The head-hunters do not surprise us so much as point to the elephant in the staff room: how pregnancy and the subsequent leave affect not just an individual but the workplace.
Last year, the editor of British Vogue, Alexandra Shulman, said mothers' rights were making women unemployable.
"What I don't understand is the idea that you should be able to keep exactly the same job, with all the advantage that entails, and work less for it, regardless of how that affects the office or colleagues,'' she wrote.
Was the forthright Shulman being provocative or simply expressing concerns around an issue that dare not speak its name?
Never before has work-life balance been more difficult to achieve, and this at a time when social awareness, changing gender roles, skills shortage, family-friendly policies and global technologies should, by rights, be making the hybrid life of the working parent - especially women - easier.
But if we don't start to have decent discussions about rights, responsibilities, equality and equity and soon, then we are going to see a return to the dark ages and a time where some women, like Shulman's mother, had to pretend that pregnancy was a bit like the common cold - inconvenient and not worth talking about if she were to be taken seriously at work.
Perhaps the problem lies in the way we discuss parents in the workforce. We hear a great deal about working mothers, but an almost deafening silence about working fathers.
This is because for Australian fathers, working is normalised as both their right and natural role in society.
Certainly, paternity leave is still regarded as a bonus, not as mandatory.
Sweden has long been seen as the global role model for parental leave. Not only do women get liberal maternity benefits, but men get 13 months' parental leave, two months of it is fully paid.
Suddenly, our paltry policies seem to offer little more than a pregnant pause as opposed to a real solution.
Although there are many stories of women who successfully raise a family and juggle a career as well as those who productively navigate the return to work, there are also those who encounter opposition and resistance every step of the way.
Not every woman wants to be an executive, but neither do they want to lose their rung on the ladder, their shift, their position, because they are starting a family.
So how do we address this?
We start by rethinking what being a working parent means.
For too long, women have operated under the delusion that they can have it all. This myth has turned both work and home into a competitive and guilt-ridden arena - and not just between the sexes but within them as well.
We tend to compare ourselves to other women, such as France's Justice Minister, Rachida Dati, who returned to work a week after a caesarean section, or our male colleagues, and despair that we don't make the grade.

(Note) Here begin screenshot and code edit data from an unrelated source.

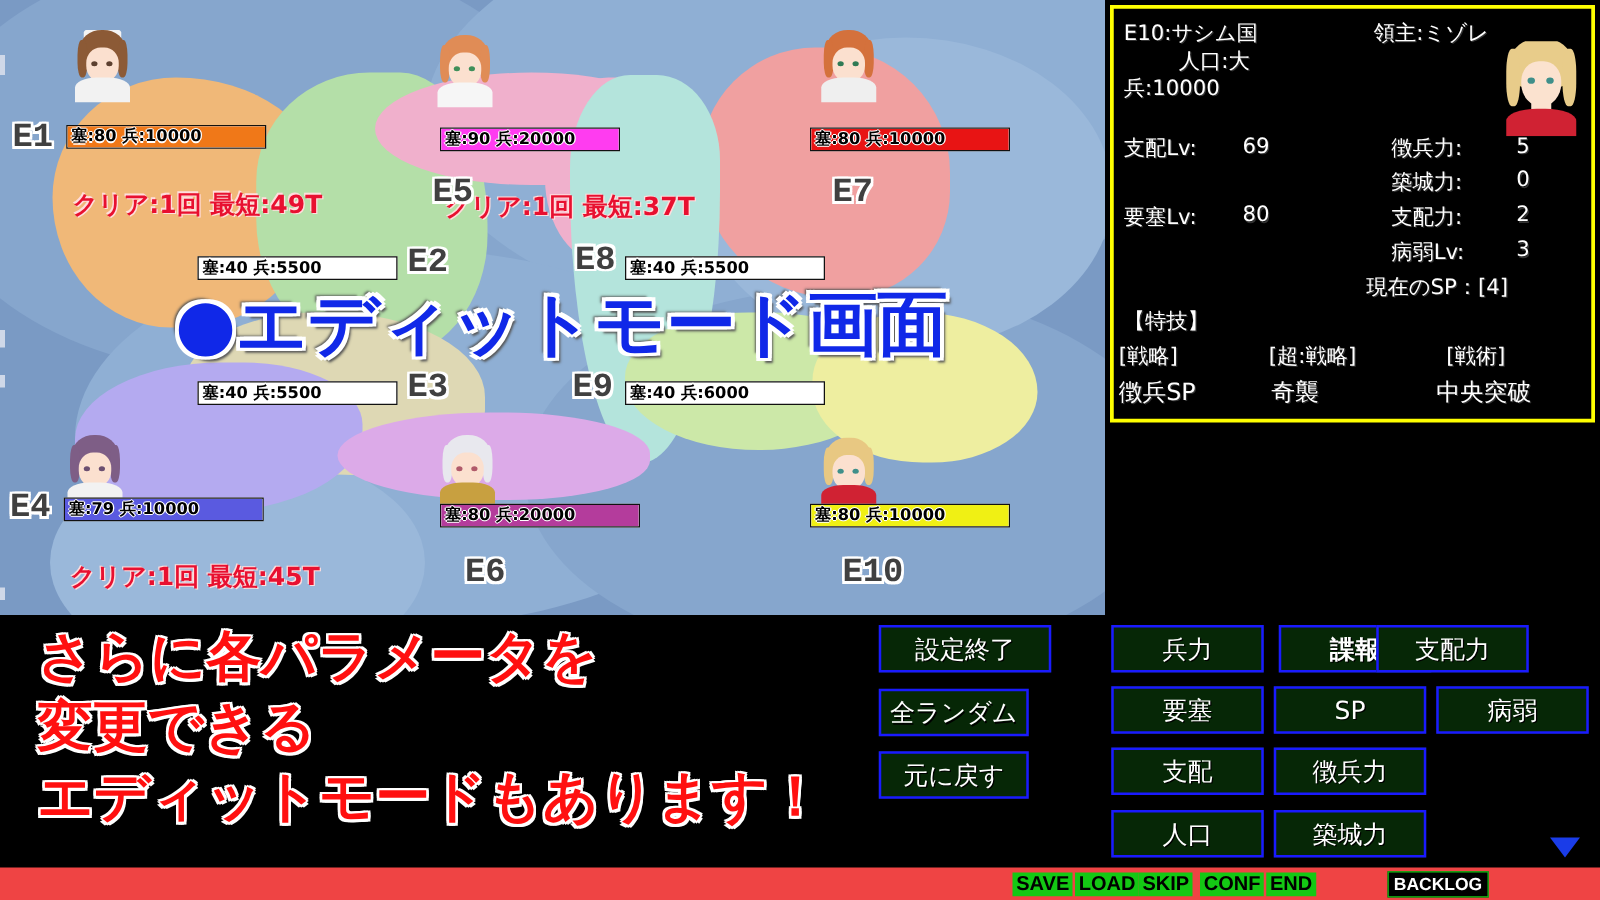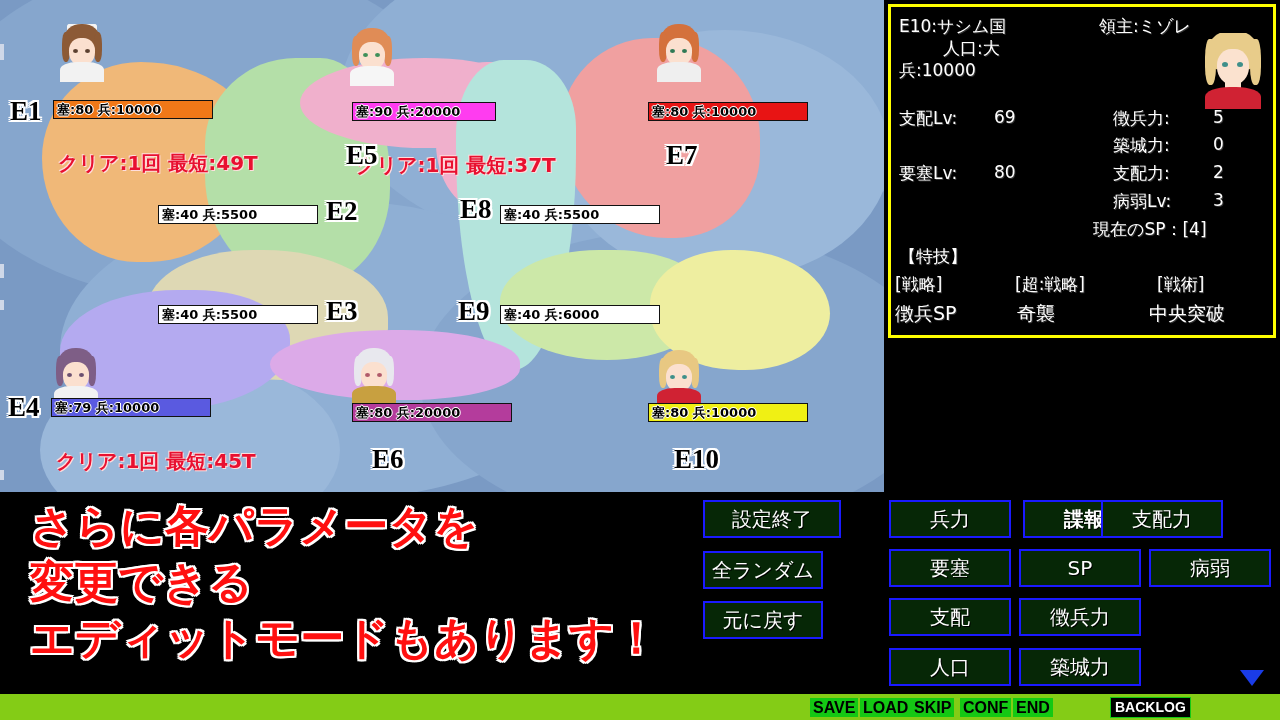--- a/index.html
+++ b/index.html
@@ -13,22 +13,22 @@
     position:absolute; left:0; top:0; width:884px; height:492px;
     background:#7a9ac4; overflow:hidden;
   }
   .sea-layer { position:absolute; border-radius:50%; }
   .sea1 { background:#86a6cd; }
   .sea2 { background:#8fafd4; }
   .sea3 { background:#9ab8da; }
   .t-blob { position:absolute; border-radius:46% 54% 50% 44% / 48% 42% 56% 52%; }
 
   .region-label {
-    position:absolute; font-family:Liberation Serif, serif;
-    font-weight:bold; font-size:27px; color:#000000; letter-spacing:0px;
+    position:absolute; font-family:Liberation Mono, monospace;
+    font-weight:bold; font-size:27px; color:#404040; letter-spacing:0px;
     text-shadow:
       -2px -2px 0 #fff, 2px -2px 0 #fff, -2px 2px 0 #fff, 2px 2px 0 #fff,
       0 -2px 0 #fff, 0 2px 0 #fff, -2px 0 0 #fff, 2px 0 0 #fff;
     white-space:nowrap;
   }
 
   .bar {
     position:absolute; height:19px; border:1px solid #111;
     background:#fff; overflow:hidden;
   }
@@ -124,21 +124,21 @@
 
   #scroll-arrow {
     position:absolute; right:16px; bottom:34px; width:0; height:0;
     border-left:12px solid transparent; border-right:12px solid transparent;
     border-top:16px solid #1a3ce8;
   }
 
   
   #status-bar {
     position:absolute; left:0; bottom:0; width:1280px; height:26px;
-    background:#84cc16; display:flex; align-items:center;
+    background:#ef4444; display:flex; align-items:center;
   }
   .sysbtn {
     position:absolute; font-family:"Liberation Sans", sans-serif;
     font-weight:bold; font-size:16px; line-height:19px; padding:0 3px;
     background:#14c814; color:#000; letter-spacing:0px;
   }
   #backlog-btn {
     position:absolute; font-family:"Liberation Sans", sans-serif;
     font-weight:bold; font-size:14px; line-height:19px; padding:0 4px;
     background:#000; color:#fff; border:1px solid #14c814;
@@ -288,20 +288,21 @@
       <div class="bartext">塞:80  兵:10000</div>
     </div>
     <div class="region-label" style="left:674px; top:444px;">E10</div>
 
     <div class="leftedge-mark" style="top:44px; height:16px;"></div>
     <div class="leftedge-mark" style="top:264px; height:14px;"></div>
     <div class="leftedge-mark" style="top:300px; height:10px;"></div>
     <div class="leftedge-mark" style="top:470px; height:10px;"></div>
   </div>
 
+  <div id="edit-mode-overlay">●エディットモード画面</div>
 
   <div id="info-panel">
     <div class="pline pl-left" style="top:8px;">E10:サシム国</div>
     <div class="pline" style="left:208px; top:8px;">領主:ミゾレ</div>
 
     <div id="face-portrait">
       <div class="hair"></div>
         <div class="sideL"></div>
         <div class="sideR"></div>
       <div class="face"></div>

It doesn't help that when we read about or see a successful sportswoman, politician, media identity or celebrity, the tag ``mother'' is placed after them.
It's the new skill on a very public CV that sets up expectations that cannot be met and overlooks the role played by partners and professional and personal networks.
On the surface, it looks encouraging and aspirational, but it is more often depressing and destructive.
We tend to respond to the question of maternity leave using what could be called a deficit model when what we need to do is encourage women to negotiate reasonably about what the workplace can do to keep their skills.
Trade-offs and sacrifices can and do work both ways - and not just at work.
As the glass ceiling turns into a dark, competitive social mirror, we seem to have lost sight of what we need to value and where our responsibilities lie.